» **Work request**:
If pictures appear in the lines below, skip them and copy exactly the lines from the one containing "used in spring" through the one containing "background: #3b82f6 ->", and nothing else.

### Source data

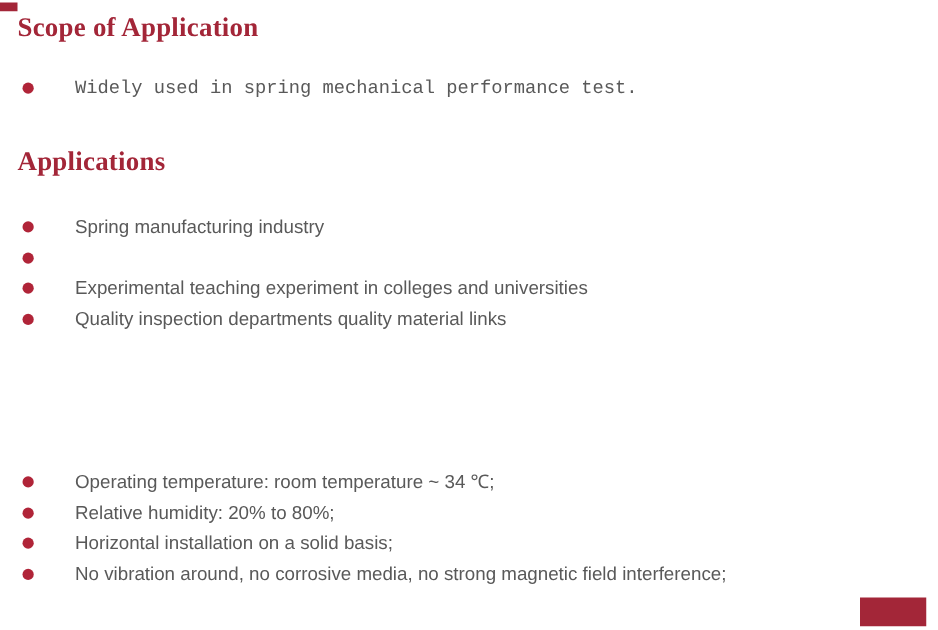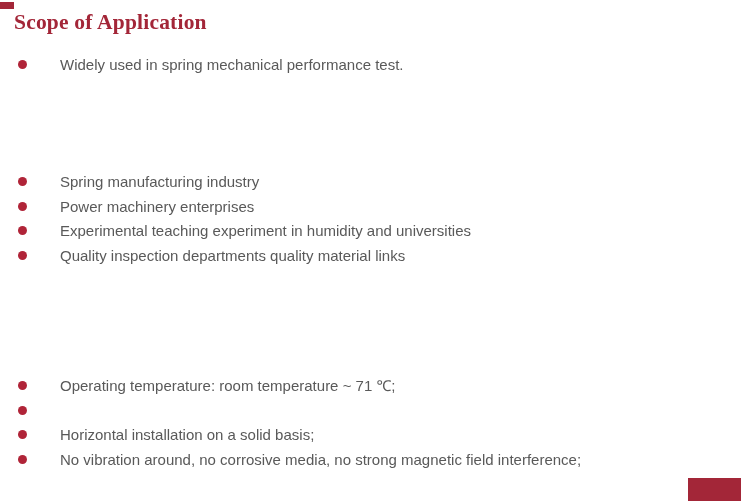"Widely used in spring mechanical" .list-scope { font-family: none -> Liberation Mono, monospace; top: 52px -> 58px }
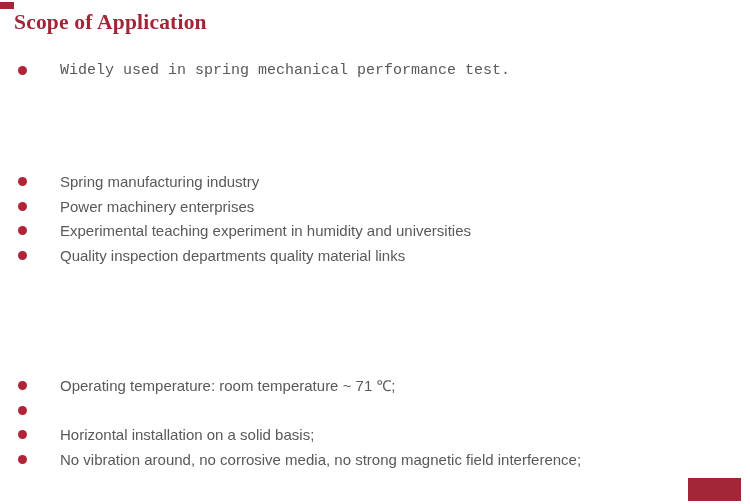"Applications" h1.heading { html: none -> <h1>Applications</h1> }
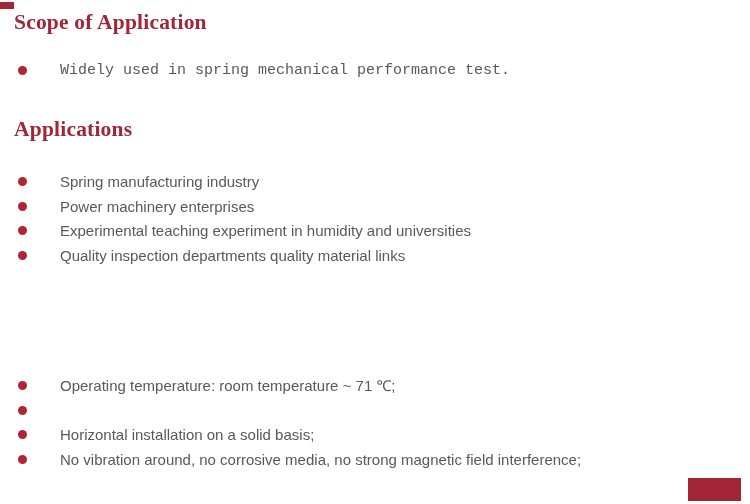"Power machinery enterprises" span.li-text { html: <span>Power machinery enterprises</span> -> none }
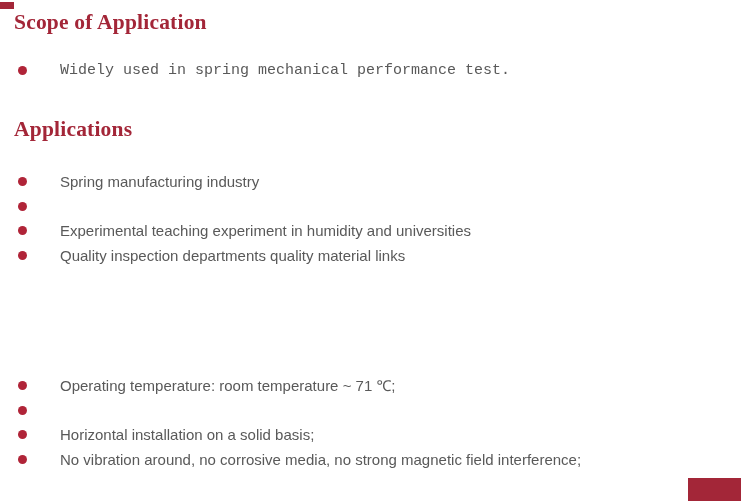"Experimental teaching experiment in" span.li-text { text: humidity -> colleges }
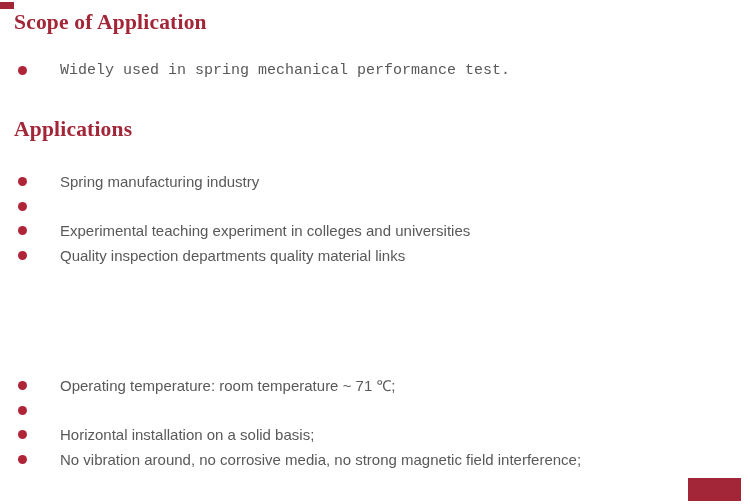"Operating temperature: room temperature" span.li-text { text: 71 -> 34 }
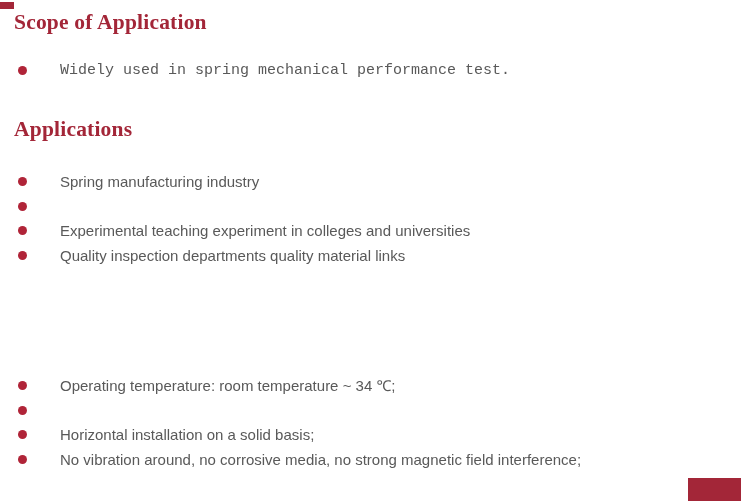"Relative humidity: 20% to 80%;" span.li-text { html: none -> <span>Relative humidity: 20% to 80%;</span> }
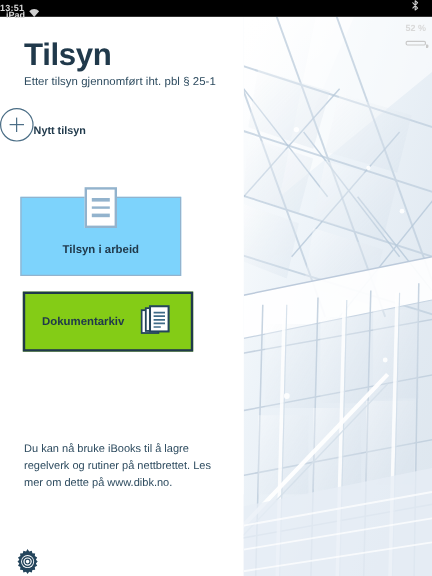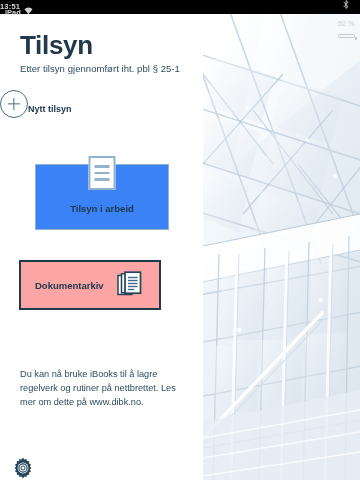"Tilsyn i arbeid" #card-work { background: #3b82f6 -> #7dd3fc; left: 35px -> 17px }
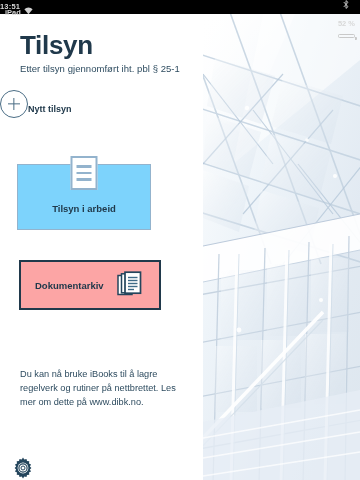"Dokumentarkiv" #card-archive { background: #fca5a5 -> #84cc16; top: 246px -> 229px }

######
### Source data

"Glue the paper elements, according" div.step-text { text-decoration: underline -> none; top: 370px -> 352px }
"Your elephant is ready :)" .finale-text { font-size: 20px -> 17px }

######

» **Solution**:
"Widely used in spring mechanical" .list-scope { font-family: none -> Liberation Mono, monospace; top: 52px -> 58px }
"Applications" h1.heading { html: none -> <h1>Applications</h1> }
"Power machinery enterprises" span.li-text { html: <span>Power machinery enterprises</span> -> none }
"Experimental teaching experiment in" span.li-text { text: humidity -> colleges }
"Operating temperature: room temperature" span.li-text { text: 71 -> 34 }
"Relative humidity: 20% to 80%;" span.li-text { html: none -> <span>Relative humidity: 20% to 80%;</span> }
"Tilsyn i arbeid" #card-work { background: #3b82f6 -> #7dd3fc; left: 35px -> 17px }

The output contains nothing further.